Ollama is now powered by MLX on Apple Silicon in preview
Apple M5 chips now run AI models 2x faster with 1851 token/s prefill using NVIDIA's NVFP4 format.
Ollama has launched a preview of version 0.19 that fundamentally changes how local AI models run on Apple Silicon Macs by switching to Apple's native MLX machine learning framework. This architectural shift leverages the unified memory architecture of Apple's chips, resulting in dramatic performance gains—benchmarks show prefill speeds jumping from 1154 tokens/second to 1851 tokens/second (a 60% increase) and decode performance doubling from 58 to 134 tokens/second on M5-series processors. The update specifically accelerates demanding workloads like coding agents (Claude Code, OpenCode) and personal assistants (OpenClaw) while maintaining model accuracy through NVIDIA's NVFP4 quantization format.

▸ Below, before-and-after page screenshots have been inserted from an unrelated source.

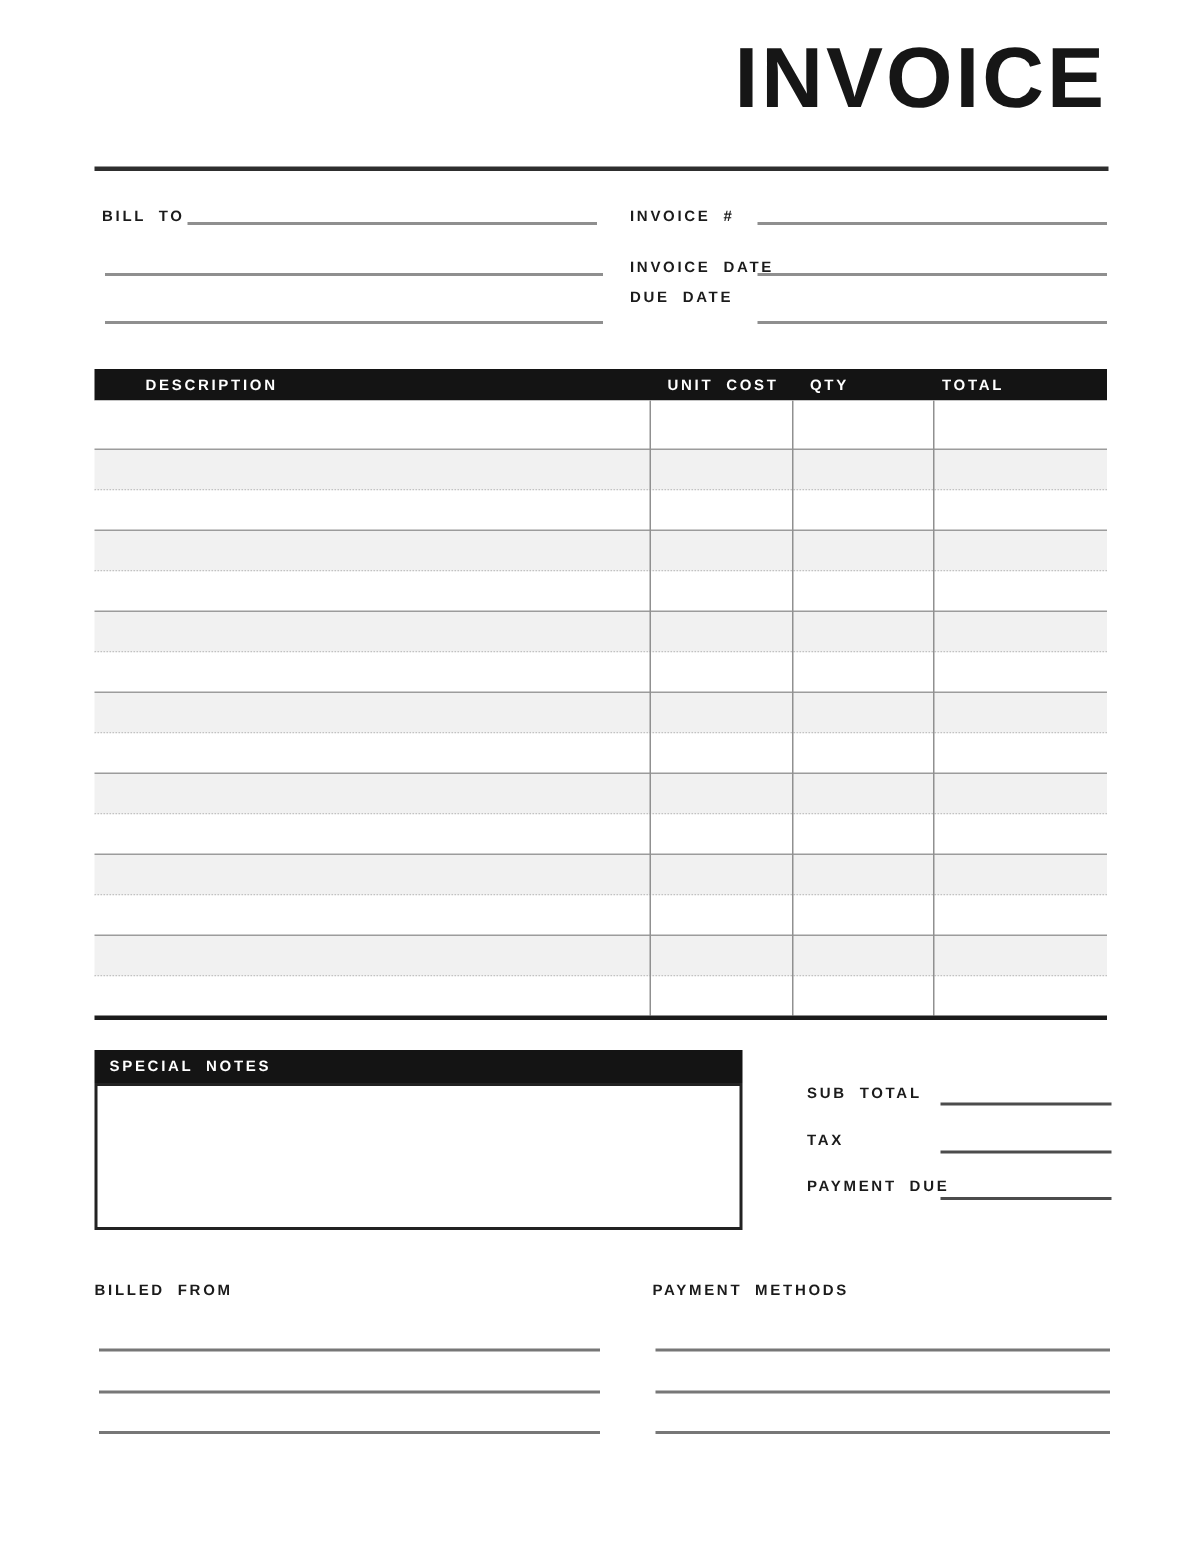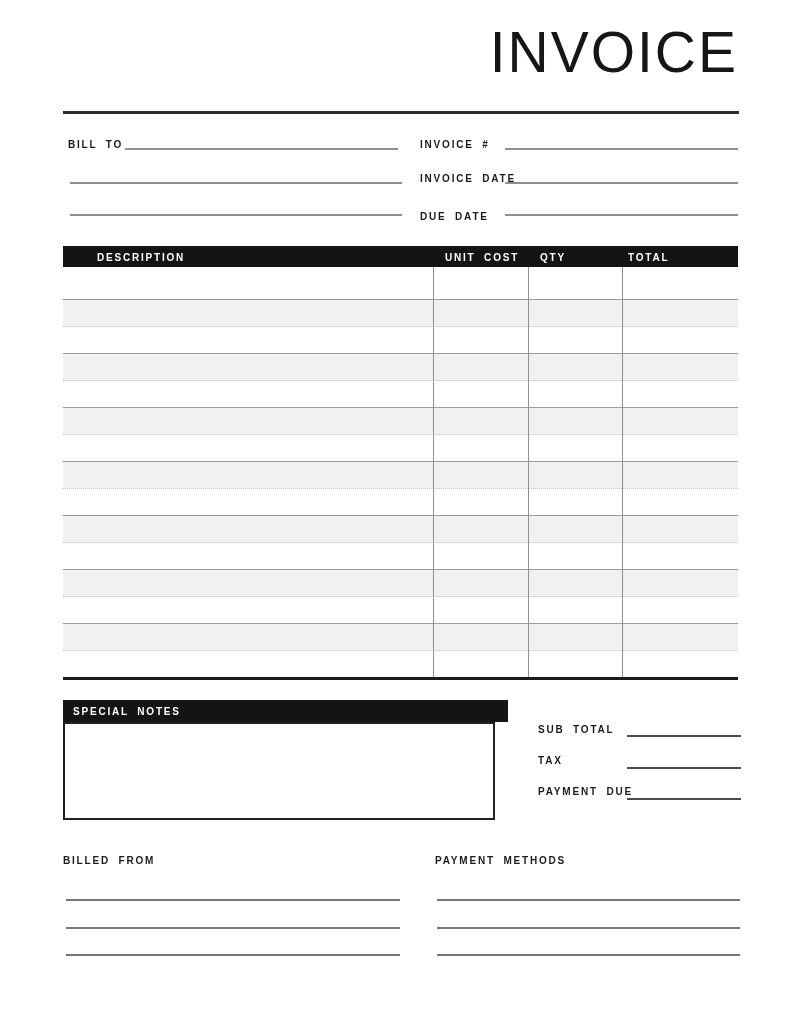--- a/index.html
+++ b/index.html
@@ -13,7 +13,7 @@
   
   .title{
     position:absolute; top:24px; right:62px;
-    font-size:57px; font-weight:normal; letter-spacing:2px;
+    font-size:57px; font-weight:bold; letter-spacing:2px;
     color:#161616; line-height:1;
   }
   .header-rule{

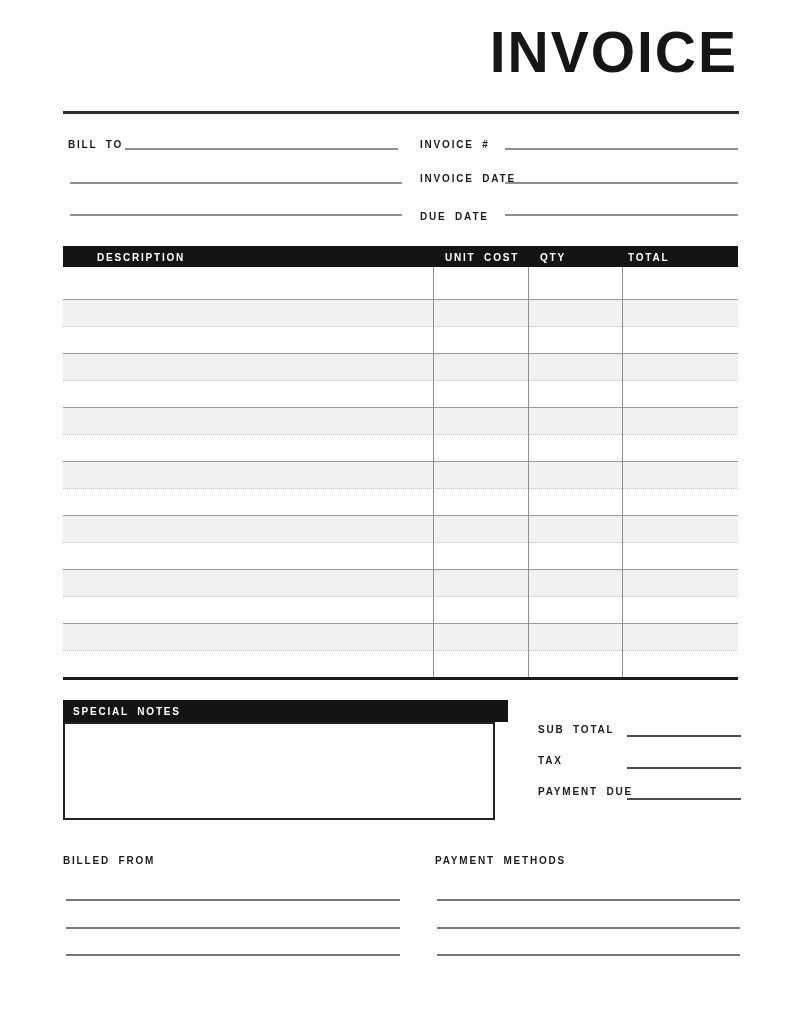--- a/index.html
+++ b/index.html
@@ -96,7 +96,7 @@
   <div class="lbl" style="left:420px; top:173px;">INVOICE DATE</div>
   <div class="fill-line" style="left:505px; top:182px; width:233px;"></div>
 
-  <div class="lbl" style="left:420px; top:211px;">DUE DATE</div>
+  <div class="lbl" style="left:420px; top:193px;">DUE DATE</div>
   <div class="fill-line" style="left:505px; top:214px; width:233px;"></div>
 
   <div class="thead">

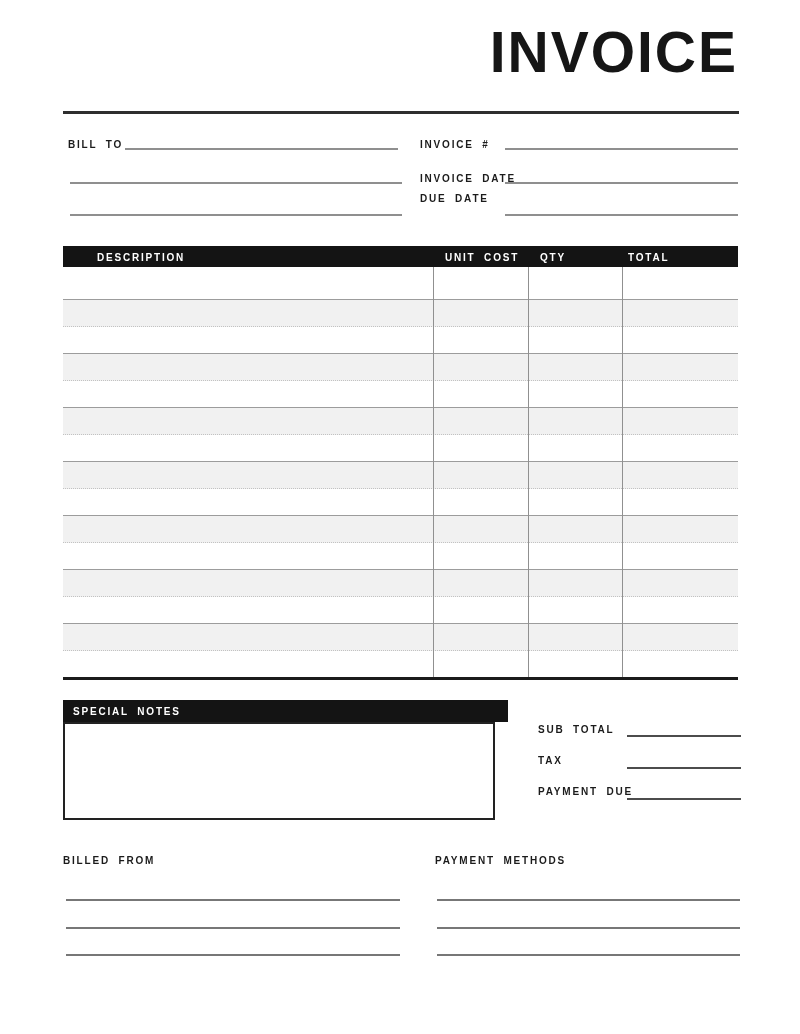--- a/index.html
+++ b/index.html
@@ -61,7 +61,6 @@
   .notes-bar{
     position:absolute; left:63px; top:700px; width:432px; height:22px;
     background:#141414;
-    padding-left:13px;
   }
   .notes-bar .lbl{position:absolute; left:10px; top:6px; color:#fff;}
   .notes-box{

Beyond raw speed, the update introduces production-grade capabilities with NVFP4 support, ensuring local inference matches cloud deployment results and reducing memory bandwidth requirements. Ollama 0.19 also features intelligent caching improvements that reuse conversation caches across sessions, store snapshots at strategic prompt locations, and implement smarter eviction policies—all contributing to lower memory utilization and faster response times for agentic tasks. Currently optimized for Alibaba's Qwen3.5-35B-A3B model quantized to NVFP4, the preview requires Macs with 32GB+ unified memory and represents the first step toward broader architecture support and custom model imports in future releases.
- 2x faster token generation (134 vs 58 tokens/sec) and 60% faster prefill (1851 vs 1154 tokens/sec) on Apple M5 chips
- Production parity via NVIDIA's NVFP4 quantization format maintains model accuracy while reducing memory bandwidth
- Intelligent caching system reuses conversation caches and stores snapshots for 32GB+ memory Macs running coding agents
Why It Matters
Developers can now run production-quality coding agents locally with cloud-level performance, reducing latency and dependency on external APIs.